28/11/2025
AktualPendidikan

Mawar-Mawar Kecil di Gang Sejahtera: Peringatan Hari Guru Nasional di SMP AIS

Tiga hari dalam sepekan mereka tinggal di asrama—putra dan putri terpisah—dengan sejumlah program unggulan: public speaking, leadership, tahsin–tahfidz, pembacaan kitab kuning, hingga pendalaman bahasa Arab dan Inggris. Untuk sekolah muda di tengah kampung, komitmen itu bukan hal kecil. Ia menuntut ketekunan, tenaga, dan kesabaran yang panjang.

Upacara yang Menghangatkan Hati

Tepat pukul 08.00 WIB, upacara bendera dimulai. Aryo Pakusadewo berdiri tegap sebagai pemimpin upacara, sementara pembina upacara, Ikhwan Baihaqi, MA, melangkah maju dengan suara lembut namun tegas.

foto bersama tapa Ketua Dewan Pembina

“Peringatan Hari Guru ini bukan sekadar seremoni,” ujarnya. “Ini adalah napas kecil untuk menghargai mereka yang setiap hari mengajar tanpa lelah. ”Para siswa mendengarkan dengan khidmat. Beberapa menunduk, menggenggam mawar yang sejak pagi mereka bawa—seolah ucapan terima kasih itu sudah menunggu untuk disampaikan.

“Di dunia ini ada dua sosok yang paling layak dihormati,” lanjut Ikhwan. “Dia adalah Ibumu… dan gurumu. Ibu adalah sekolah pertamamu—al-ummu madrasatul ula. Setelah itu, gurumu. Guru bangun sebelum fajar, menembus hujan atau macet, hanya agar kalian tetap bisa belajar.”

Kata-kata itu menggema, meresap, dan menciptakan jeda sunyi yang membuat beberapa siswa menyeka mata. Dalam amanatnya, Ikhwan mengisahkan teladan ulama besar: tentang Imam Syafi’i yang tidak bangkit dari tempat duduk sebelum diperintah oleh Imam Malik—gurunya yang terkenal berwibawa itu.

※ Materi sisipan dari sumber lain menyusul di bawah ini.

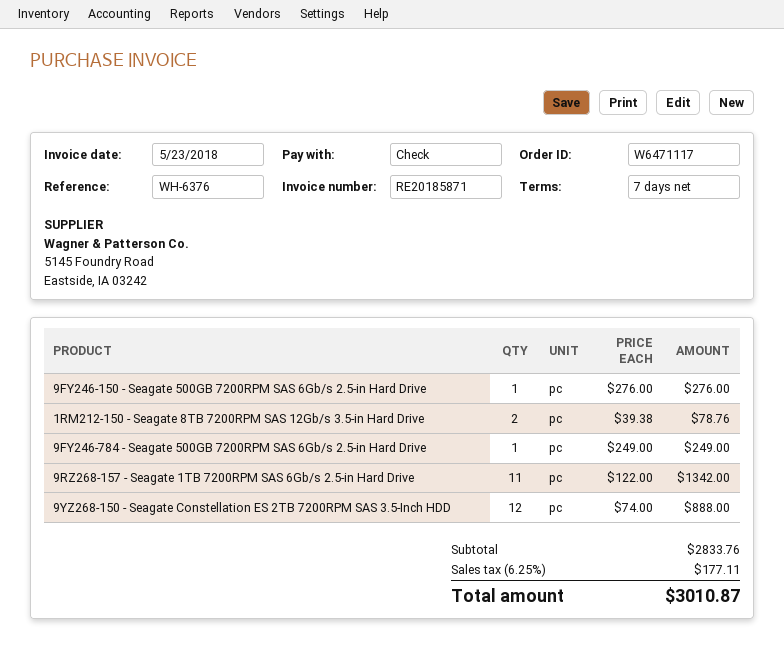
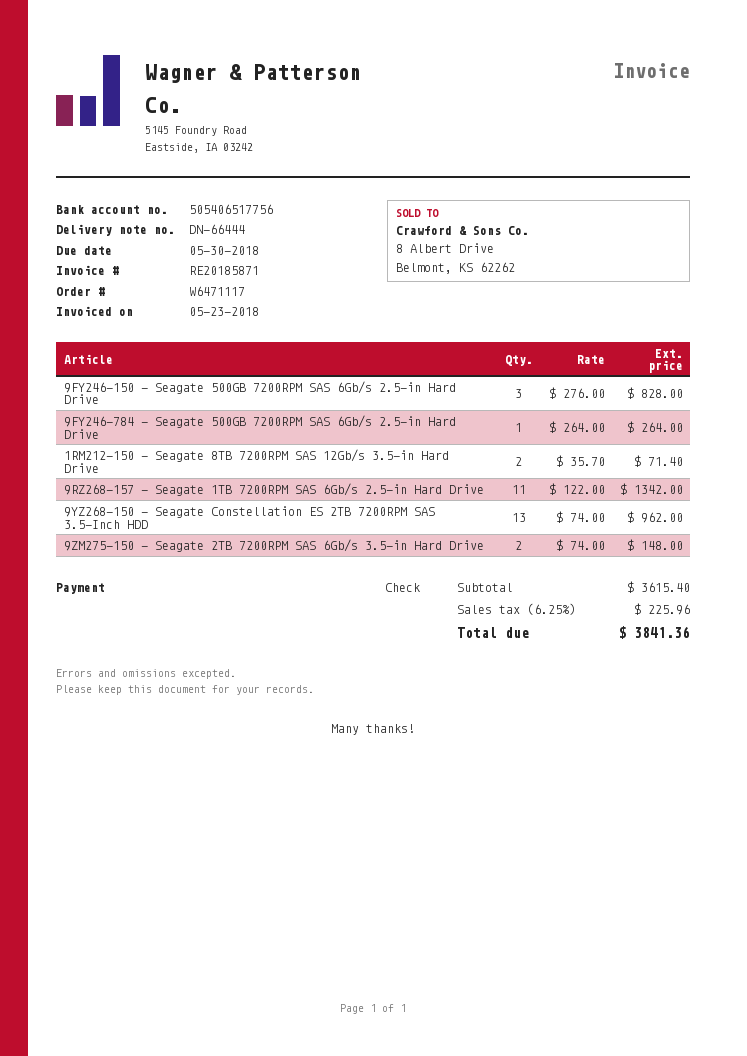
9FY246-150 - Seagate 500GB 7200RPM SAS 6Gb/s 2.5-in Hard Drive: 1 x 276.00 = 276.00 -> 3 x 276.00 = 828.00
1RM212-150 - Seagate 8TB 7200RPM SAS 12Gb/s 3.5-in Hard Drive: 2 x 39.38 = 78.76 -> 2 x 35.70 = 71.40
9FY246-784 - Seagate 500GB 7200RPM SAS 6Gb/s 2.5-in Hard Drive: 1 x 249.00 = 249.00 -> 1 x 264.00 = 264.00
9YZ268-150 - Seagate Constellation ES 2TB 7200RPM SAS 3.5-Inch HDD: 12 x 74.00 = 888.00 -> 13 x 74.00 = 962.00
9ZM275-150 - Seagate 2TB 7200RPM SAS 6Gb/s 3.5-in Hard Drive: none -> 2 x 74.00 = 148.00
subtotal: 2833.76 -> 3615.40
tax: 6.25% = 177.11 -> 6.25% = 225.96
total: 3010.87 -> 3841.36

Lalu tentang Ali bin Abi Thalib yang bahkan tak berani menatap wajah Rasulullah sebagai bentuk penghormatan. Pernah seorang murid bertanya, “Mengapa engkau tidak menatap wajah gurumu?” Ali menjawab lembut, “Bagaimana aku berani menatap seseorang yang telah membukakan pintu ilmu bagiku? Seandainya bukan karena guru, aku tidak mengenal Tuhanku.”